If you want to make meaningful changes in the way you manage your employees, you have to check out my friend Rosa Say’s Managing with Aloha Jumpstart program.
Oh, and did I mention it’s free.
Write Your Firm Newsletter on a Postcard!
I came across Chuck Green’s Ideabook site yesterday, and once I found myself adding nearly every page of his to my daily links, I thought I’d devote an entry to this amazing resource. If you want to see how great design can improve business (and client) communication, you have to set aside some time to check out Chuck’s site. Just one great example: a postcard-sized newsletter. Freakin’ cool!
Trade Your Headache
Unless you are among the small percentage of hyper-motivated and totally focused people out there in the world, you know you have at least one “headache” sitting in a pile on your desk or on your to-do list. It may be that project you keep putting off, that client you hate dealing with, or that phone call you just don’t want to make. No matter what it is, imagine how happy you’d be tomorrow if it weren’t your responsibility any longer.
Well, odds are your co-workers have similar “headaches” they face every day too. Here is a way to cope:
Trade Your Headache. Every week (or month) get together with your co-workers and bring your number one headache with you. Identify it, and then trade it with one that someone else brought. Think of it like kind of a regular white elephant gift exchange. Just make sure the same headache doesn’t get traded over and over again.
I’m certain you’ll be happier, and more motivated, working to solve a different problem or complete a different task than the one that’s been dragging on you for so long.
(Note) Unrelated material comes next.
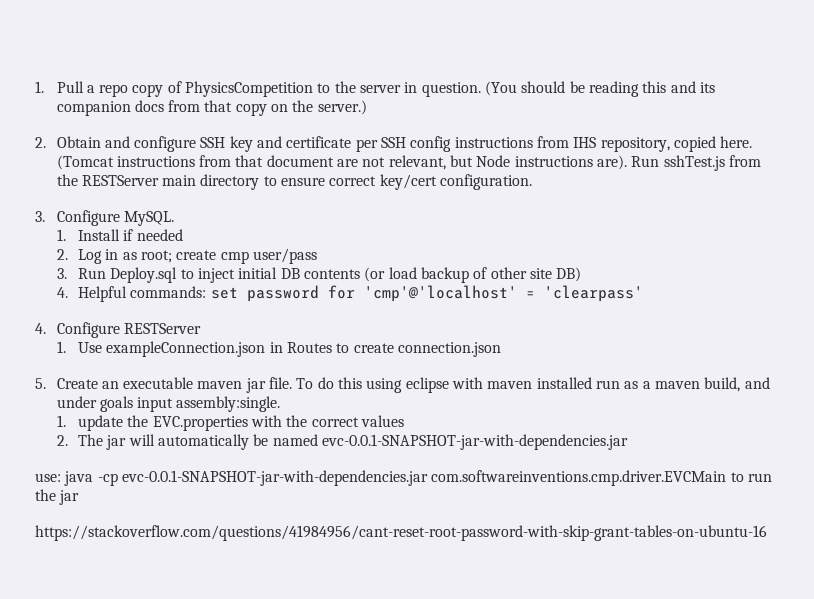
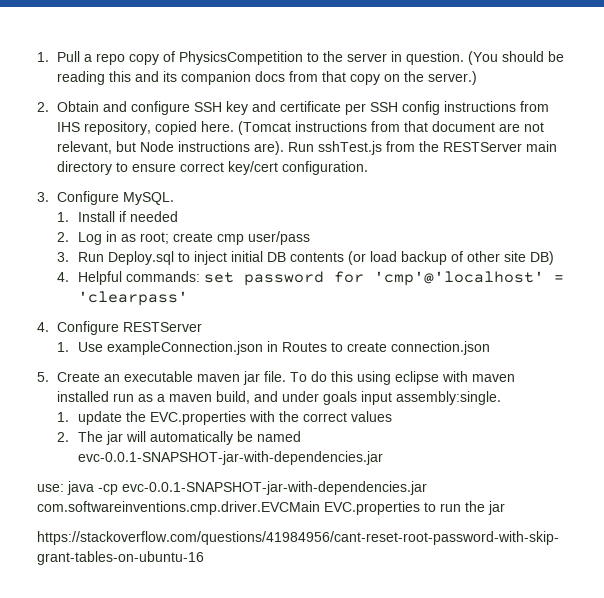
(727, 478) none -> [324,501,420,515] EVC.properties

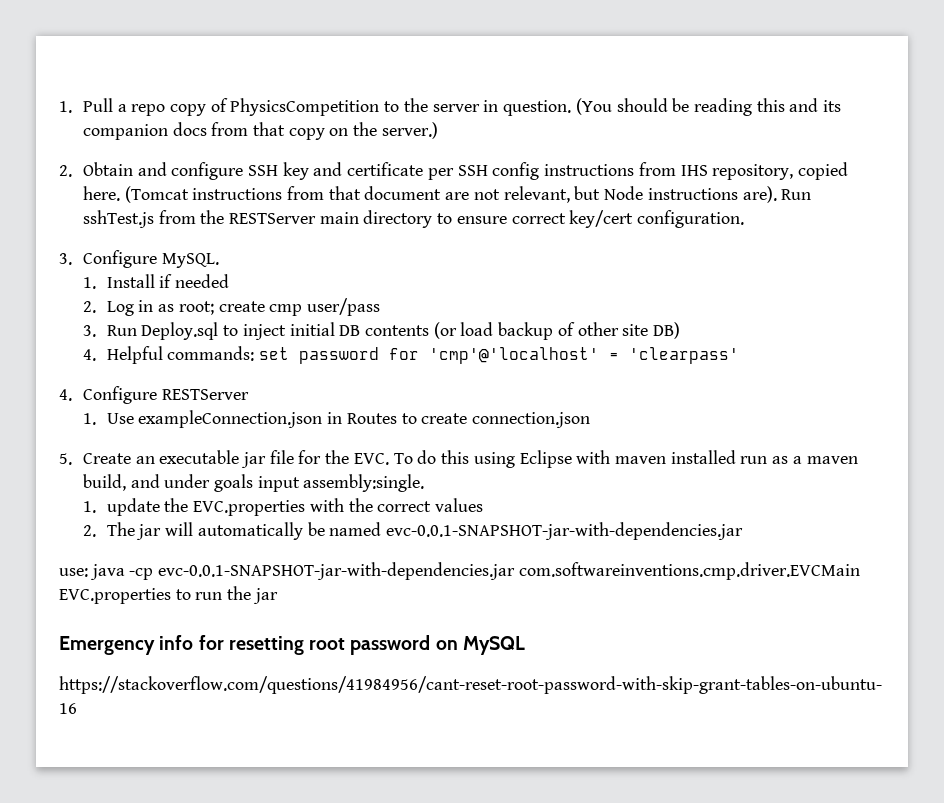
[197,371,287,385] maven jar file. -> [240,450,389,468] jar file for the EVC.
[395,371,440,385] eclipse -> [519,450,572,468] Eclipse
(505, 508) none -> [59,635,525,655] // Emergency info for resetting root password on MySQL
Let me know how it goes.
Technorati Tags: motivation, lifehacks, procrastination, white+elephant, headache
Forcast your Future
Jim McGee writes about a speech by Paul Saffo. In the speech, Saffo shared his rules for forcasting the future. Though I won’t pretend to understand the meat of Jim’s post — or Saffo’s speach, for that matter — these rules are worth remembering the next time you need to predict the future in your business or your life:
Rule 1. Know when not to make a forecast.
Rule 2. Overnight successes come out of twenty years of failure.
Rule 3. Look back twice as far as forward.
Rule 4. Hunt for prodromes.
Rule 5. Be indifferent.
Rule 6. Tell a story or, better, draw a map.
Rule 7. Prove yourself wrong.
Technorati Tags: forcasting, predictions, paul+saffo, jim+mcgee
What is your ink to data ratio?
Before you prepare your slides for your next trial, or slap together another PowerPoint for a client meeting or presentation, read this article setting out some basic principles of information design from Luigi Canali De Rossi. In it, the author gives some suggestions on ways to better present data (charts, graphs, etc.) in presentations. Here are a few:
- Drop unplanned and unfunctional 3D effects from your information graphic. Unless you are a trained designer drop 3D graphs in favor of the apparently simpler and less fancy traditional 2D graphs.
- Eliminate all frames and borders. They are not needed. Your data will not escape the newly found free space around it, but it will "breathe" and will provide with a more relaxing and legible visual space.
- Drop also all unneeded borders of colors, bars, slices. Your eye can tell a column from an empty space without the addition of black ink around every object created by computer software.
- Cut the prison bars. The horizontal and vertical "gridlines" that many graph tools utilize is nothing short of a visual prison, sold to us with the excuse of helping our eyes better find the value reflected by each bar.
- Do not utilize bitmap, hatches, patterns to differentiate different bars, columns or slices. These effects are the heritage of the old times when there was no color available to differentiate different graph elements. These solutions are highly disturbing to the eye, they "vibrate" and create so called moiré effects. More than anything they look ugly and old-fashioned.
- Drop, eliminate, mute or simplify all remaining visual components which serve only decorative or unnecessary graphic-enhancing purposes. Reiterate and improve, until you can actually see that the quantity of ink you are using is truly serving the very purpose of communicating real data.
I know I’ve violated at least four of these rules in presentations over the last few years. How about you?